Korban Utama Diantara Teman Dekat
Korban dari kasus ini didominasi oleh teman dekat RY, termasuk teman SMA dan rekan kuliah dari angkatan yang sama. Beberapa video menampilkan adegan yang jauh lebih vulgar, seperti video yang menunjukkan korban sedang berpakaian minim atau dalam situasi yang tidak sesuai dengan kebiasaan sehari-hari.
“Bahkan ada video yang menunjukkan korban berada di ruang kelas saat praktekum, tapi tampilannya sudah diubah menjadi tampilan ‘vulgar’. Ini sangat memalukan dan membuat kami terkejut,” tambah S.
Kasus ini tidak hanya mengguncang kampus, tetapi juga menyebar ke lingkungan keluarga korban. Banyak warga di sekitar lingkungan kampus yang mulai mengenal RY melalui konten tersebut, meski belum ada penjelasan resmi tentang motif di balik pembuatan deepfake ini.
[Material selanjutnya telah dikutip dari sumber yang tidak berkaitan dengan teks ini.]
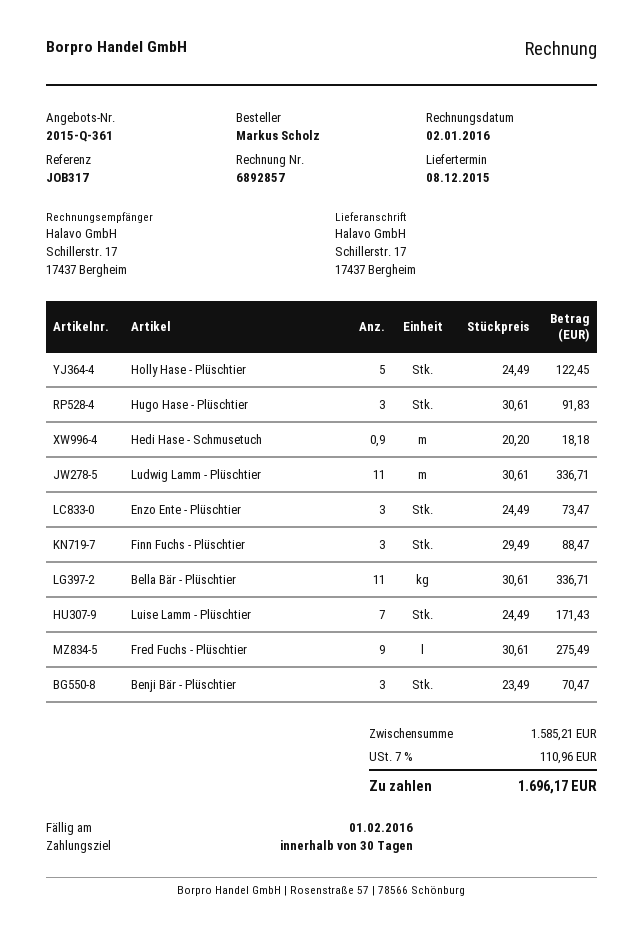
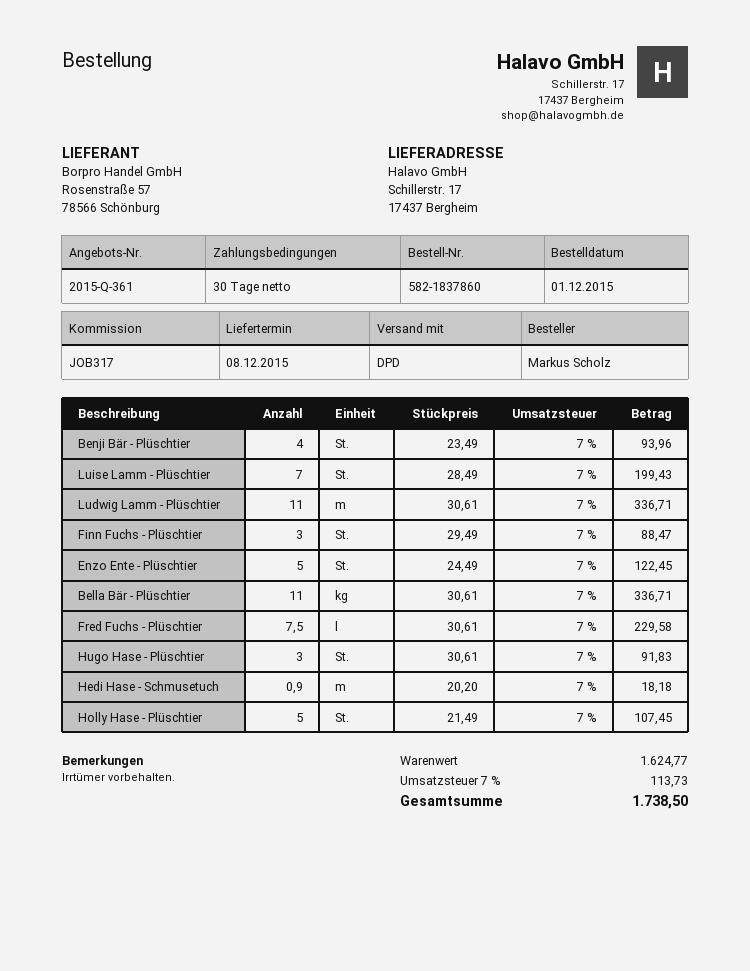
Holly Hase - Plüschtier: 5 x 24.49 = 122.45 -> 5 x 21.49 = 107.45
Enzo Ente - Plüschtier: 3 x 24.49 = 73.47 -> 5 x 24.49 = 122.45
Luise Lamm - Plüschtier: 7 x 24.49 = 171.43 -> 7 x 28.49 = 199.43
Fred Fuchs - Plüschtier: 9 x 30.61 = 275.49 -> 7.5 x 30.61 = 229.58
Benji Bär - Plüschtier: 3 x 23.49 = 70.47 -> 4 x 23.49 = 93.96
subtotal: 1585.21 -> 1624.77
tax: 7% = 110.96 -> 7% = 113.73
total: 1696.17 -> 1738.50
Main Agenda juga menyoroti dampak sosial dari peristiwa ini, termasuk bagaimana deepfake menjadi alat untuk menghancurkan reputasi seseorang dalam waktu singkat. Sejumlah mahasiswa lain mengungkapkan bahwa video tersebut dilihat oleh ratusan orang dalam hitungan jam, dengan beberapa orang mengomentari bahwa konten itu “sempurna” dan “menggambarkan benar-benar sisi lain korban.”
Kampus Mulai Usut Penyebab dan Pelaku
Satgas PPKPT (Panitia Penyelidik Kriminal Perkara Pemerkosaan dan Penipuan) dari Untan telah mengonfirmasi bahwa investigasi sedang berlangsung. “Kami sedang mengumpulkan bukti untuk mengidentifikasi pelaku dan memahami cara penggunaan teknologi deepfake dalam kasus ini,” kata Emilya Kalsum, Ketua Satgas PPKPT, saat diwawancarai detikKalimantan.
Kampus juga mengambil langkah pencegahan dengan meminta pimpinan fakultas untuk sementara waktu membatasi aktivitas perkuliahan hingga penyelidikan selesai. Langkah ini diambil agar mahasiswa tidak terganggu selama proses investigasi berlangsung.
Main Agenda melaporkan bahwa tim penyelidik kampus telah memeriksa perangkat ponsel pelaku dan menemukan bukti kuat penggunaan aplikasi pengeditan video berbasis AI. Selain itu, pihak kampus juga sedang mengevaluasi apakah ada kesalahan dalam pengawasan dan penggunaan teknologi oleh mahasiswa.
Dalam sejumlah wawancara, korban lain menyampaikan bahwa mereka merasa kecewa dan terluka setelah konten tersebut menyebar. “Kami hanya ingin belajar, tapi kejadian ini membuat kami merasa tidak aman di lingkungan kampus,” kata salah satu korban yang enggan disebutkan nama.
Main Agenda memprediksi bahwa kasus ini akan menjadi bahan pembelajaran bagi kampus lain di Indonesia, terutama dalam upaya memperketat pengawasan terhadap penggunaan teknologi digital yang bisa berdampak negatif pada kehidupan sosial mahasiswa. Dengan menambahkan lebih banyak penjelasan tentang mekanisme deepfake, dampak psikologis, serta langkah kampus, keberhasilan meningkatkan kemungkinan optimasi SEO.